→ **Exercise aim**: Line filter on the word "mignons": copy each matching line from the entries.

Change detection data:

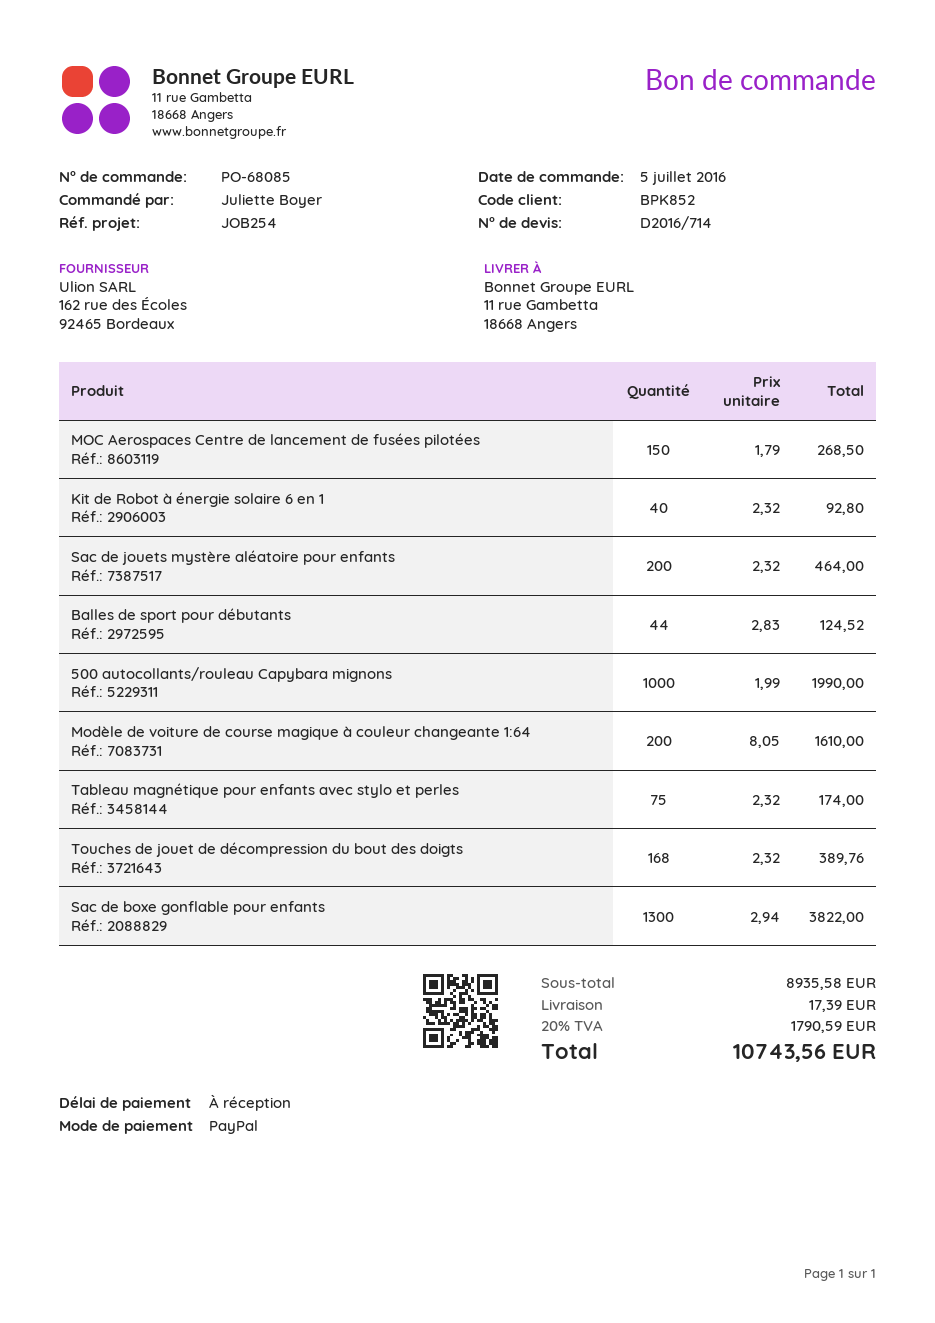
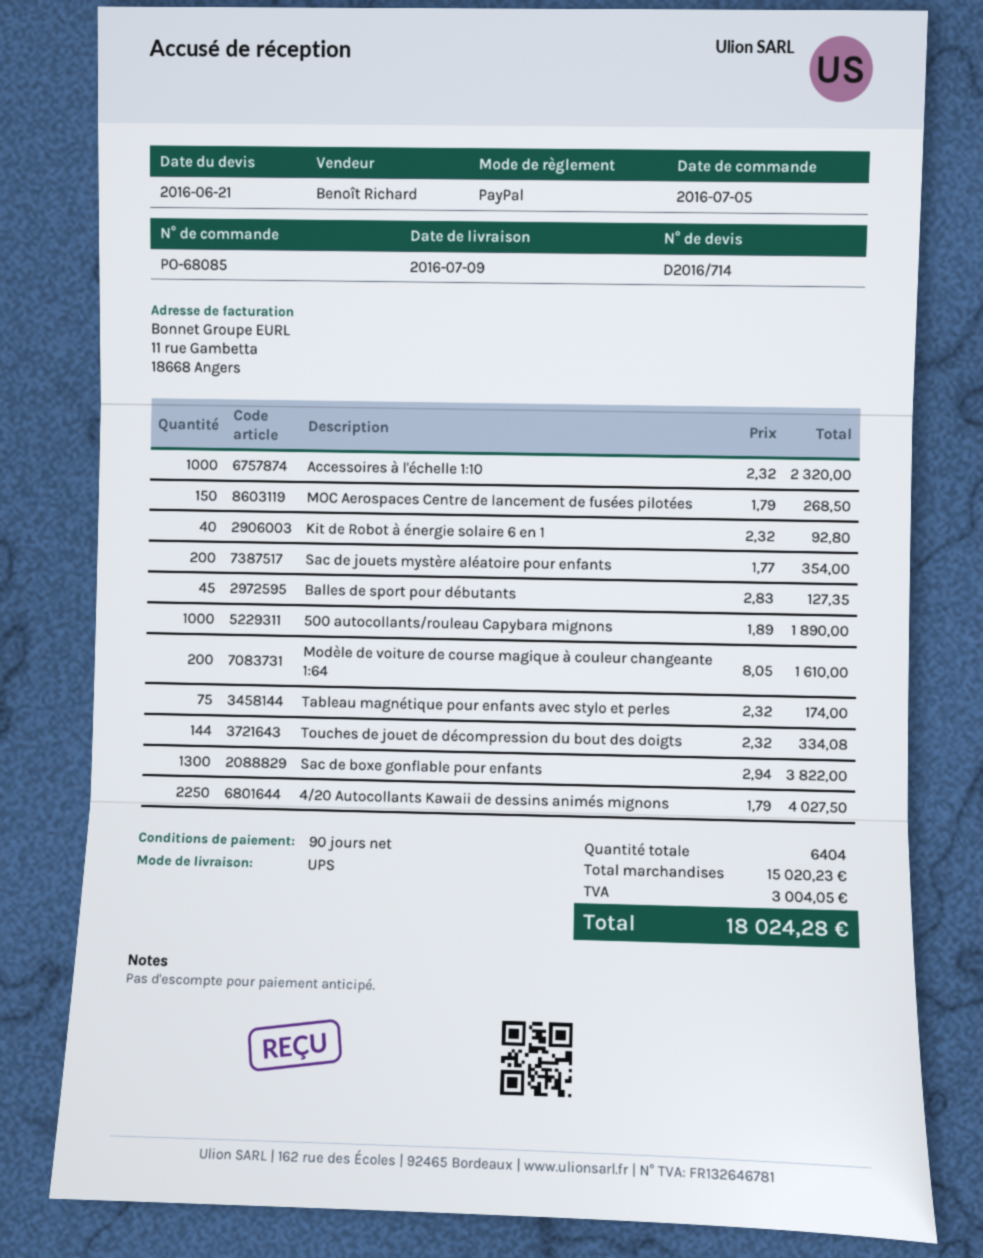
payment terms: on receipt -> 90 days
Sac de jouets mystère aléatoire pour enfants: 200 x 2.32 = 464.00 -> 200 x 1.77 = 354.00
Balles de sport pour débutants: 44 x 2.83 = 124.52 -> 45 x 2.83 = 127.35
500 autocollants/rouleau Capybara mignons: 1000 x 1.99 = 1990.00 -> 1000 x 1.89 = 1890.00
Touches de jouet de décompression du bout des doigts: 168 x 2.32 = 389.76 -> 144 x 2.32 = 334.08
Accessoires à l'échelle 1:10: none -> 1000 x 2.32 = 2320.00
4/20 Autocollants Kawaii de dessins animés mignons: none -> 2250 x 1.79 = 4027.50
subtotal: 8935.58 -> 15020.23
shipping: 17.39 -> none
tax: 1790.59 -> 3004.05
total: 10743.56 -> 18024.28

→ **Written response**:
500 autocollants/rouleau Capybara mignons: 1000 x 1.99 = 1990.00 -> 1000 x 1.89 = 1890.00
4/20 Autocollants Kawaii de dessins animés mignons: none -> 2250 x 1.79 = 4027.50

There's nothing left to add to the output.